WHAT THIS TASK INVOLVES >>
Every entry below should come back unchanged, except that the pictures are dropped.

Front-end code edit data
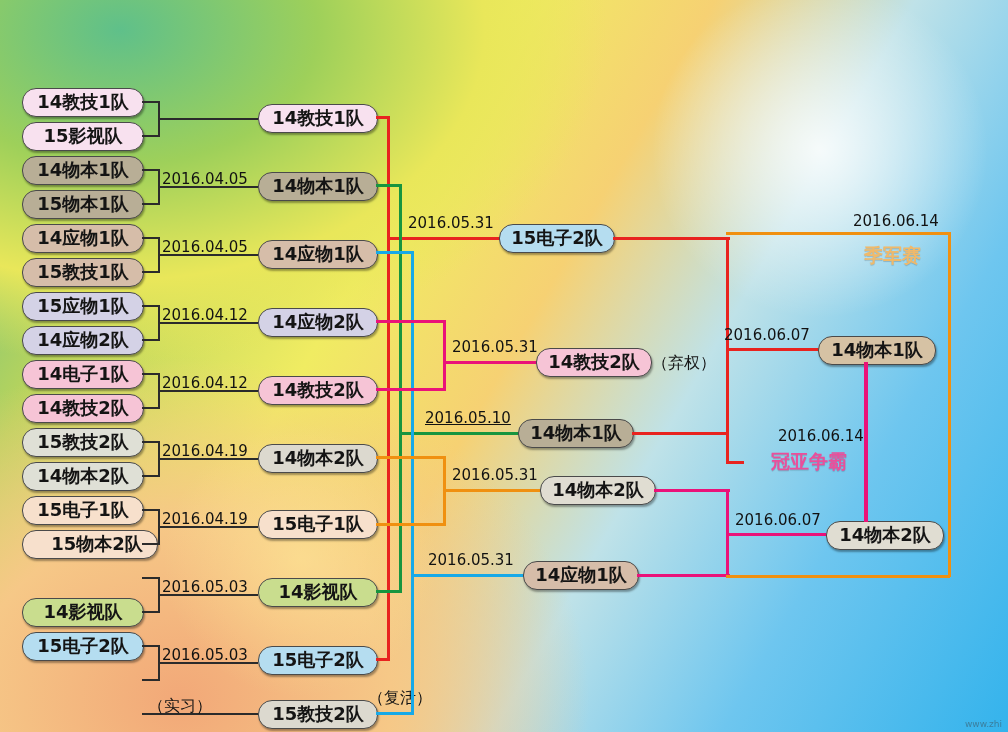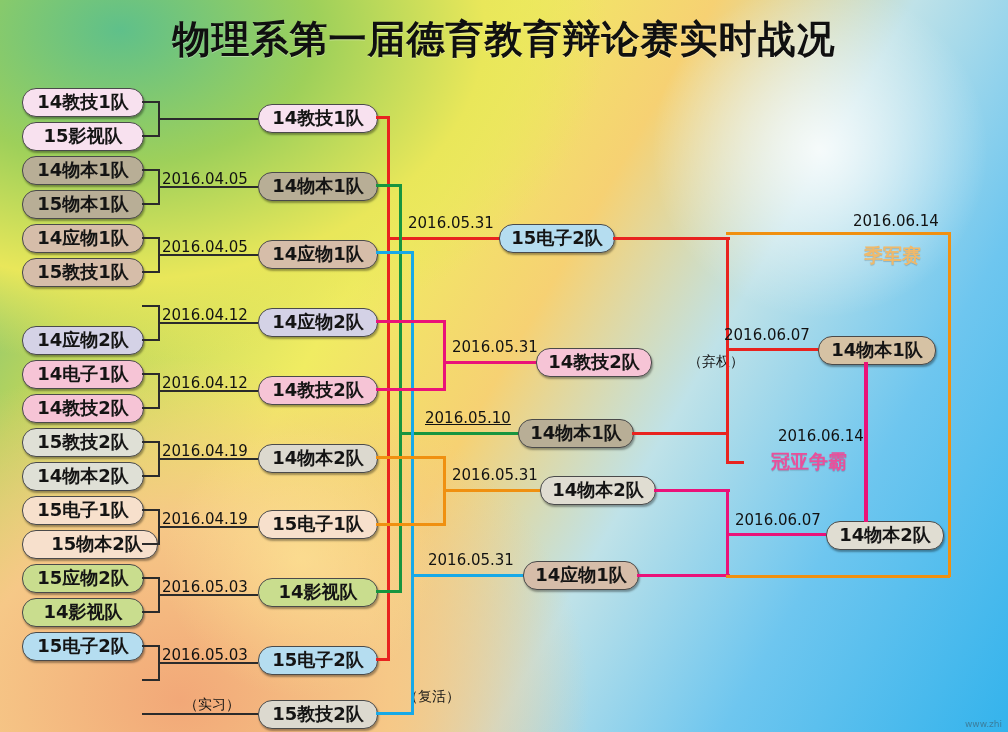--- a/index.html
+++ b/index.html
@@ -28,63 +28,61 @@
     font-size:18px;font-weight:bold;color:#141414;text-align:center;
     box-shadow:1px 2px 2px rgba(0,0,0,0.35);
     white-space:nowrap;overflow:hidden;
     font-family:"DejaVu Sans","Liberation Sans",sans-serif;
   }
   .date{
     position:absolute;font-size:15px;color:#121212;white-space:nowrap;
     font-family:"DejaVu Sans","Liberation Sans",sans-serif;
   }
   .note{
-    position:absolute;font-size:14px;color:#141414;white-space:nowrap;
+    position:absolute;font-size:16px;color:#141414;white-space:nowrap;
     font-family:Liberation Mono, monospace;
-    margin-left:36px;
   }
   .lbl{
     position:absolute;font-size:19px;font-weight:bold;white-space:nowrap;
     text-shadow:0 1px 1px rgba(0,0,0,.18);
     font-family:"DejaVu Sans","Liberation Sans",sans-serif;
   }
   .seg{position:absolute;}
   .wm{
     position:absolute;right:6px;bottom:3px;font-size:9px;color:rgba(60,60,60,.45);
     font-family:"DejaVu Sans","Liberation Sans",sans-serif;
   }
 </style>
 </head>
 <body>
 
 <div id="stage">
 
-  <div class="title">物理系第一届德育教育辩论赛实时战况</div>
 
   <div class="team" style="left:22px;top:88px;width:120px;background:#f8e1ef;">14教技1队</div>
   <div class="team" style="left:22px;top:122px;width:120px;background:#f8e1ef;">15影视队</div>
 
   <div class="team" style="left:22px;top:156px;width:120px;background:#b8ae96;">14物本1队</div>
   <div class="team" style="left:22px;top:190px;width:120px;background:#b8ae96;">15物本1队</div>
 
   <div class="team" style="left:22px;top:224px;width:120px;background:#d6bda9;">14应物1队</div>
   <div class="team" style="left:22px;top:258px;width:120px;background:#d6bda9;">15教技1队</div>
 
+  <div class="team" style="left:22px;top:292px;width:120px;background:#d4d2e6;">15应物1队</div>
   <div class="team" style="left:22px;top:326px;width:120px;background:#d4d2e6;">14应物2队</div>
 
   <div class="team" style="left:22px;top:360px;width:120px;background:#f6c4d6;">14电子1队</div>
   <div class="team" style="left:22px;top:394px;width:120px;background:#f6c4d6;">14教技2队</div>
 
   <div class="team" style="left:22px;top:428px;width:120px;background:#dfe0d6;">15教技2队</div>
   <div class="team" style="left:22px;top:462px;width:120px;background:#dfe0d6;">14物本2队</div>
 
   <div class="team" style="left:22px;top:496px;width:120px;background:#f7e0cc;">15电子1队</div>
   <div class="team" style="left:22px;top:530px;width:120px;background:#f7e0cc;padding-left:14px;">15物本2队</div>
 
-  <div class="team" style="left:22px;top:564px;width:120px;background:#c9dd8e;">15应物2队</div>
   <div class="team" style="left:22px;top:598px;width:120px;background:#c9dd8e;">14影视队</div>
 
   <div class="team" style="left:22px;top:632px;width:120px;background:#b5ddf0;">15电子2队</div>
 
 
   <div class="seg" style="left:142px;top:101px;width:18px;height:2px;background:#2b2b2b;"></div>
   <div class="seg" style="left:142px;top:135px;width:18px;height:2px;background:#2b2b2b;"></div>
   <div class="seg" style="left:158px;top:101px;width:2px;height:36px;background:#2b2b2b;"></div>
   <div class="seg" style="left:158px;top:118px;width:100px;height:2px;background:#2b2b2b;"></div>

EXERCISE OUTPUT >>
--- a/index.html
+++ b/index.html
@@ -28,63 +28,61 @@
     font-size:18px;font-weight:bold;color:#141414;text-align:center;
     box-shadow:1px 2px 2px rgba(0,0,0,0.35);
     white-space:nowrap;overflow:hidden;
     font-family:"DejaVu Sans","Liberation Sans",sans-serif;
   }
   .date{
     position:absolute;font-size:15px;color:#121212;white-space:nowrap;
     font-family:"DejaVu Sans","Liberation Sans",sans-serif;
   }
   .note{
-    position:absolute;font-size:14px;color:#141414;white-space:nowrap;
+    position:absolute;font-size:16px;color:#141414;white-space:nowrap;
     font-family:Liberation Mono, monospace;
-    margin-left:36px;
   }
   .lbl{
     position:absolute;font-size:19px;font-weight:bold;white-space:nowrap;
     text-shadow:0 1px 1px rgba(0,0,0,.18);
     font-family:"DejaVu Sans","Liberation Sans",sans-serif;
   }
   .seg{position:absolute;}
   .wm{
     position:absolute;right:6px;bottom:3px;font-size:9px;color:rgba(60,60,60,.45);
     font-family:"DejaVu Sans","Liberation Sans",sans-serif;
   }
 </style>
 </head>
 <body>
 
 <div id="stage">
 
-  <div class="title">物理系第一届德育教育辩论赛实时战况</div>
 
   <div class="team" style="left:22px;top:88px;width:120px;background:#f8e1ef;">14教技1队</div>
   <div class="team" style="left:22px;top:122px;width:120px;background:#f8e1ef;">15影视队</div>
 
   <div class="team" style="left:22px;top:156px;width:120px;background:#b8ae96;">14物本1队</div>
   <div class="team" style="left:22px;top:190px;width:120px;background:#b8ae96;">15物本1队</div>
 
   <div class="team" style="left:22px;top:224px;width:120px;background:#d6bda9;">14应物1队</div>
   <div class="team" style="left:22px;top:258px;width:120px;background:#d6bda9;">15教技1队</div>
 
+  <div class="team" style="left:22px;top:292px;width:120px;background:#d4d2e6;">15应物1队</div>
   <div class="team" style="left:22px;top:326px;width:120px;background:#d4d2e6;">14应物2队</div>
 
   <div class="team" style="left:22px;top:360px;width:120px;background:#f6c4d6;">14电子1队</div>
   <div class="team" style="left:22px;top:394px;width:120px;background:#f6c4d6;">14教技2队</div>
 
   <div class="team" style="left:22px;top:428px;width:120px;background:#dfe0d6;">15教技2队</div>
   <div class="team" style="left:22px;top:462px;width:120px;background:#dfe0d6;">14物本2队</div>
 
   <div class="team" style="left:22px;top:496px;width:120px;background:#f7e0cc;">15电子1队</div>
   <div class="team" style="left:22px;top:530px;width:120px;background:#f7e0cc;padding-left:14px;">15物本2队</div>
 
-  <div class="team" style="left:22px;top:564px;width:120px;background:#c9dd8e;">15应物2队</div>
   <div class="team" style="left:22px;top:598px;width:120px;background:#c9dd8e;">14影视队</div>
 
   <div class="team" style="left:22px;top:632px;width:120px;background:#b5ddf0;">15电子2队</div>
 
 
   <div class="seg" style="left:142px;top:101px;width:18px;height:2px;background:#2b2b2b;"></div>
   <div class="seg" style="left:142px;top:135px;width:18px;height:2px;background:#2b2b2b;"></div>
   <div class="seg" style="left:158px;top:101px;width:2px;height:36px;background:#2b2b2b;"></div>
   <div class="seg" style="left:158px;top:118px;width:100px;height:2px;background:#2b2b2b;"></div>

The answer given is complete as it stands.